How Do We Know that What Hersh Was Told Was True? (PCR)

If national security advisers gave Trump such excellent information about the alleged sarin gas attack, completely disproving any such attack, why was he given such bad advice about shooting down a Syrian war plane, or was it done outside of channels? The effect of the shootdown is to raise the chance of a confrontation with Russia, because Russia’s response apparently has been to declare a no-fly zone over the area of Russian and Syrian operations. How do we know that what Hersh was told was true? What if Trump was encouraged to order the Tomahawk strike as a way of interjecting the US directly into the conflict? Both the US and Israel have powerful reasons for wanting to overthrow Assad. However, ISIS, sent to do the job, has been defeated by Russia and Syria. Unless Washington can somehow get directly involved, the war is over.

The story Hersh was given also serves to damn Trump while absolving the intelligence services. Trump takes the hit for injecting the US directly into the conflict. Hersh’s story reads well, but it easily could be a false story planted on him. I am not saying that the story is false, but unless we learn more, it could be. What we do know is that the story given to Hersh by national security officials is inconsistent with the June 26 White House announcement that the US has “identified potential preparations for another chemical attack by the Assad regime.” The White House does not have the capability to conduct its own foreign intelligence gathering. The White House is informed by the national security and intelligence agencies. In the story given to Hersh, these officials are emphatic that not only were chemical weapons removed from Syria, but also that Assad would not use them or be permitted by the Russians to use them even if he had them.
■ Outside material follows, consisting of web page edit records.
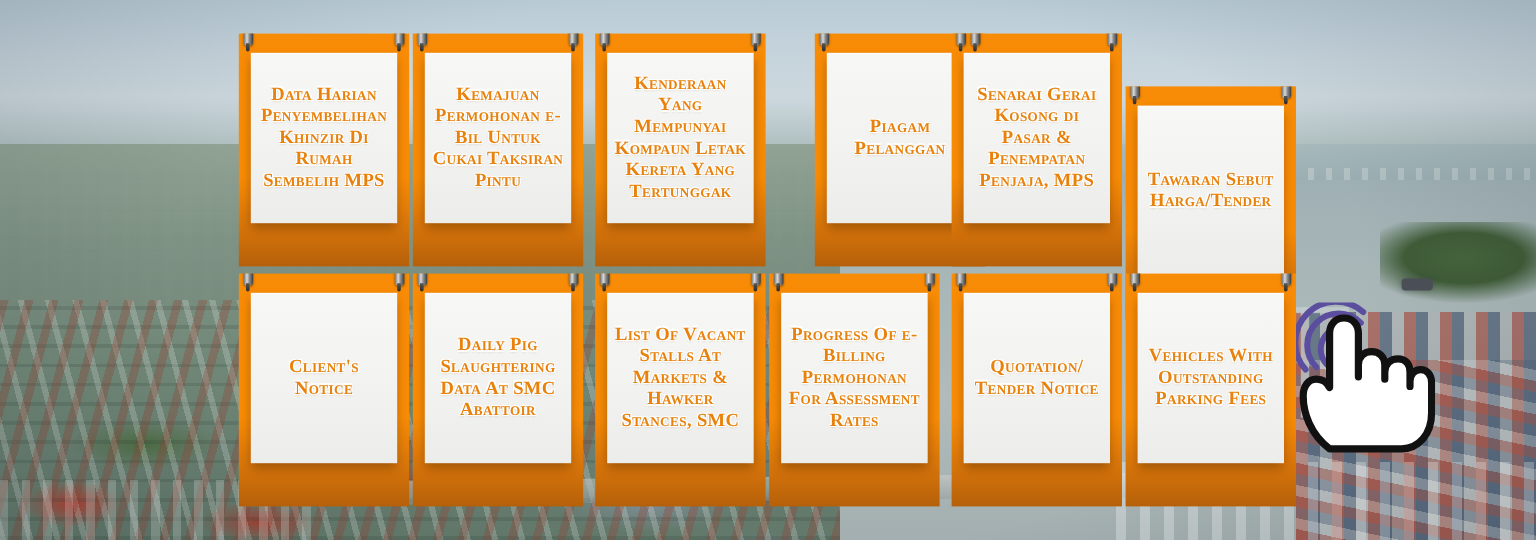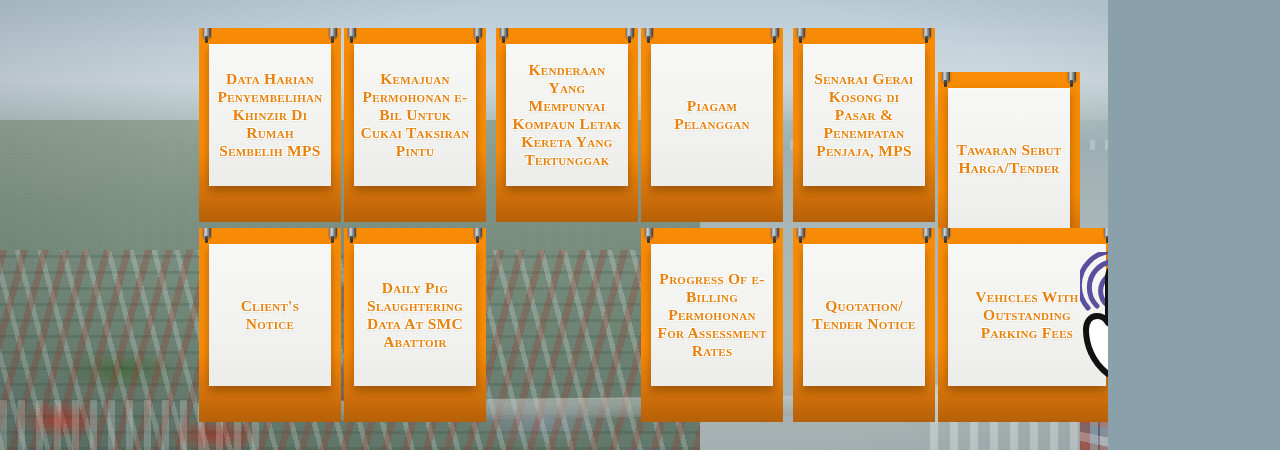--- a/index.html
+++ b/index.html
@@ -1,21 +1,21 @@
 <!DOCTYPE html>
 <html><head>
 <meta charset="utf-8">
 <style>
   html,body{margin:0;padding:0;}
   body{
     width:1280px;height:450px;overflow:hidden;
     font-family:"Liberation Serif", serif;
     background:#8aa0ab;
   }
-  #stage{position:relative;width:1108px;height:450px;overflow:hidden;}
+  #stage{position:relative;width:1280px;height:450px;overflow:hidden;}
 
   
   .bg{position:absolute;inset:0;overflow:hidden;background:#9fb2bd;}
   .bg-sky{position:absolute;left:0;top:0;width:1280px;height:120px;
     background:linear-gradient(180deg,#b9cbd6 0%,#c6d4dc 40%,#cdd8dd 70%,#c2ced3 100%);}
   .bg-haze{position:absolute;left:0;top:80px;width:1280px;height:70px;
     background:linear-gradient(180deg,rgba(205,216,222,.95) 0%,rgba(168,186,185,.75) 60%,rgba(150,170,165,.5) 100%);}
   
   .bg-city{position:absolute;left:0;top:120px;width:700px;height:330px;
     background:
@@ -157,21 +157,21 @@
         <span class="pin l"></span>
         <span class="pin r"></span>
       </div>
       <div class="panel" style="left: 496px; width: 142px;">
         <div class="sheet">
           <div class="card-title">Kenderaan Yang Mempunyai Kompaun Letak Kereta Yang Tertunggak</div>
         </div>
         <span class="pin l"></span>
         <span class="pin r"></span>
       </div>
-      <div class="panel" style="left: 641px; width: 142px;">
+      <div class="panel" style="left: 679px; width: 142px;">
         <div class="sheet">
           <div class="card-title">Piagam Pelanggan</div>
         </div>
         <span class="pin l"></span>
         <span class="pin r"></span>
       </div>
       <div class="panel" style="left: 793px; width: 142px;">
         <div class="sheet">
           <div class="card-title">Senarai Gerai Kosong di Pasar &amp; Penempatan Penjaja, MPS</div>
         </div>
@@ -195,35 +195,42 @@
         <span class="pin l"></span>
         <span class="pin r"></span>
       </div>
       <div class="panel" style="left: 344px; width: 142px;">
         <div class="sheet">
           <div class="card-title">Daily Pig Slaughtering Data At SMC Abattoir</div>
         </div>
         <span class="pin l"></span>
         <span class="pin r"></span>
       </div>
+      <div class="panel" style="left: 496px; width: 142px;">
+        <div class="sheet">
+          <div class="card-title">List Of Vacant Stalls At Markets &amp; Hawker Stances, SMC</div>
+        </div>
+        <span class="pin l"></span>
+        <span class="pin r"></span>
+      </div>
       <div class="panel" style="left: 641px; width: 142px;">
         <div class="sheet">
           <div class="card-title">Progress Of e-Billing Permohonan For Assessment Rates</div>
         </div>
         <span class="pin l"></span>
         <span class="pin r"></span>
       </div>
       <div class="panel" style="left: 793px; width: 142px;">
         <div class="sheet">
           <div class="card-title">Quotation/ Tender Notice</div>
         </div>
         <span class="pin l"></span>
         <span class="pin r"></span>
       </div>
-      <div class="panel" style="left: 938px; width: 142px; padding-left: 36px;">
+      <div class="panel" style="left: 938px; width: 142px;">
         <div class="sheet">
           <div class="card-title">Vehicles With Outstanding Parking Fees</div>
         </div>
         <span class="pin l"></span>
         <span class="pin r"></span>
       </div>
     </div>
 
   <div class="cursor">
     <svg class="ripple" viewBox="0 0 74 74">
Moreover, Hersh reports that he was told that Russia fully informed the US of the Syrian attack on ISIS in advance. The weapon was a guided bomb that Russia had supplied to Syria. Therefore, it could not have been a chemical weapon. As US national security officials made it clear to Hersh that they do not believe Syria did or would use any chemical weapons, what is the source for the White House’s announcement that preparations for another chemical attack by the Assad regime have been identified? Who lined up UN ambassador Nikki Haley and the UK Defence Minister Michael Fallon to be ready with statements in support of the White House announcement? Haley says: “Any further attacks done to the people of Syria will be blamed on Assad, but also on Russia & Iran who support him killing his own people.” Fallon says: “we will support” future US action in response to the use of chemical weapons in Syria.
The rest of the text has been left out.